For my money, this is an early entry point for the last stage of the bull market. The little guy has begun to realize he not only missed the boat, but now he thinks is the time to make bold moves to catch up.
When the little guy starts thinking this way, it’s the beginning of the end.
I harp all the time about this kind of small investor behavior and the disastrous results it will produce. But never have I seen a clearer indication of a near-term top as this conversation.
Another grill buddy stops at my table every morning with his most recent “can’t lose” stock idea. He is actually a pretty good judge of the market and is at least bottom-fishing – buying at or near the 52-week low.
But after the run we have had in this market, stocks are at 52-week lows for good reasons… and none of the reasons are positive. In a big enough sell-off, stocks can and have dropped well below their 52-week lows. It is no guarantee of upward price movement.
Cheap is not necessarily a bargain or value.

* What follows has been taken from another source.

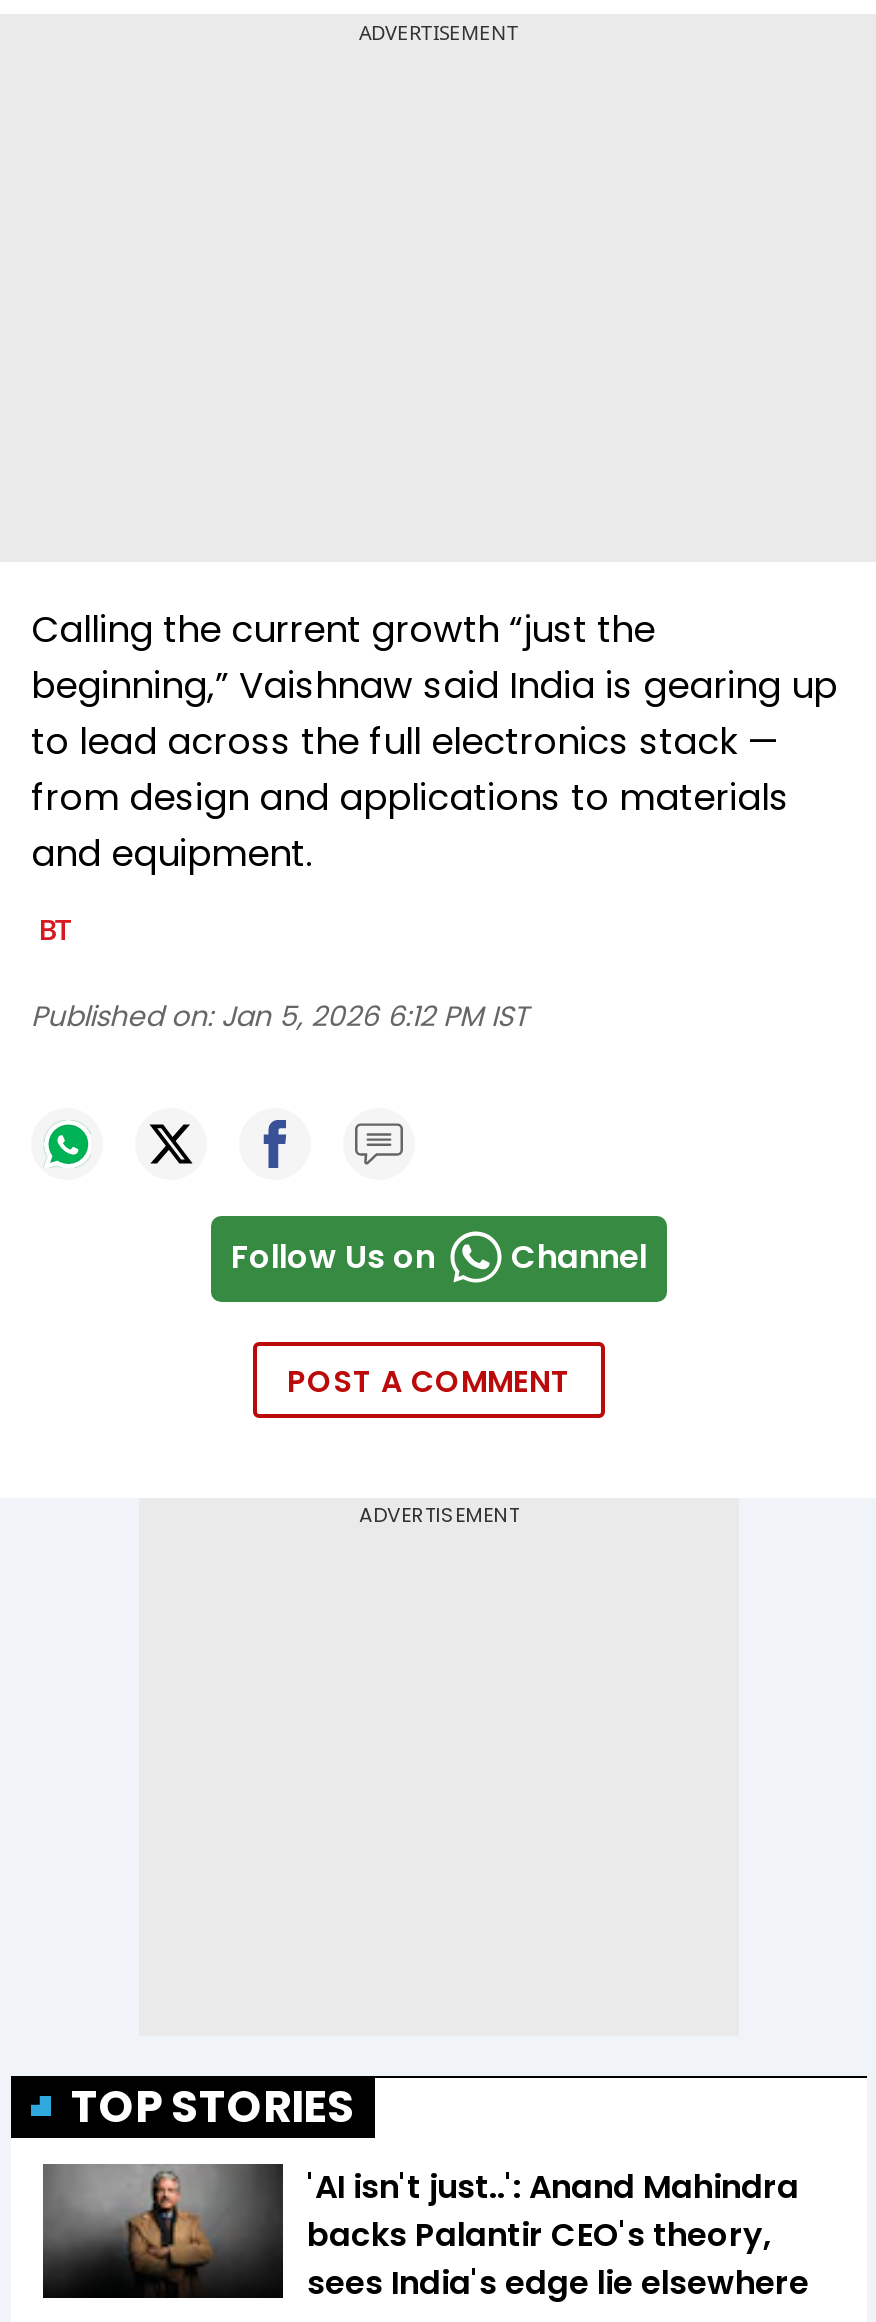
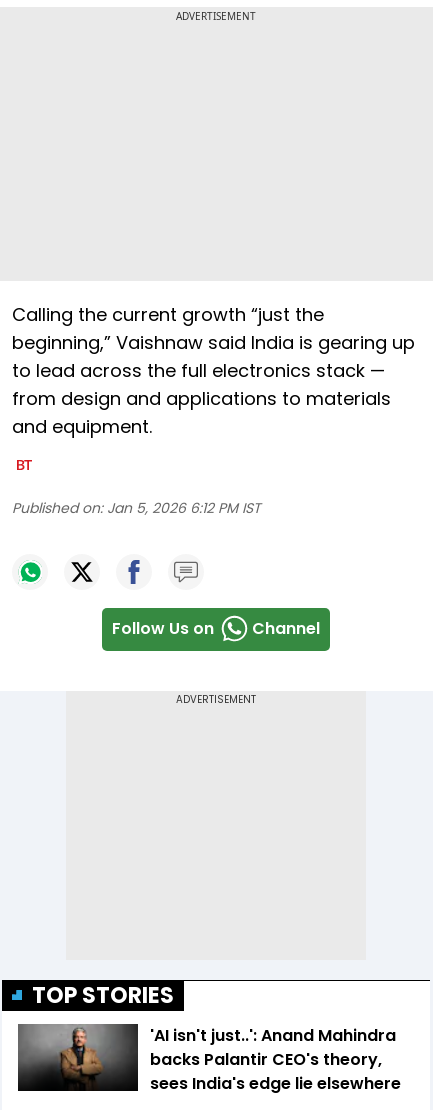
- POST A COMMENT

Oh, and my advice to my buddy who wants to get aggressive now? It came from a Member many years ago at an Oxford Club event. Actually, he was a heckler, but his words still ring true for the average investor.
“Do your due diligence.” Make sure you cover all the fundamentals and technicals, and then do the exact opposite of what your gut is telling you.
Believe me! After 30-plus years of studying this market and watching the small investors get creamed year after year, the time to get aggressive has passed.
Rather than throwing your cash to the wind, spend the time evaluating your risk tolerance and adjusting your holdings for the long haul. That is the only way I have ever found to make money.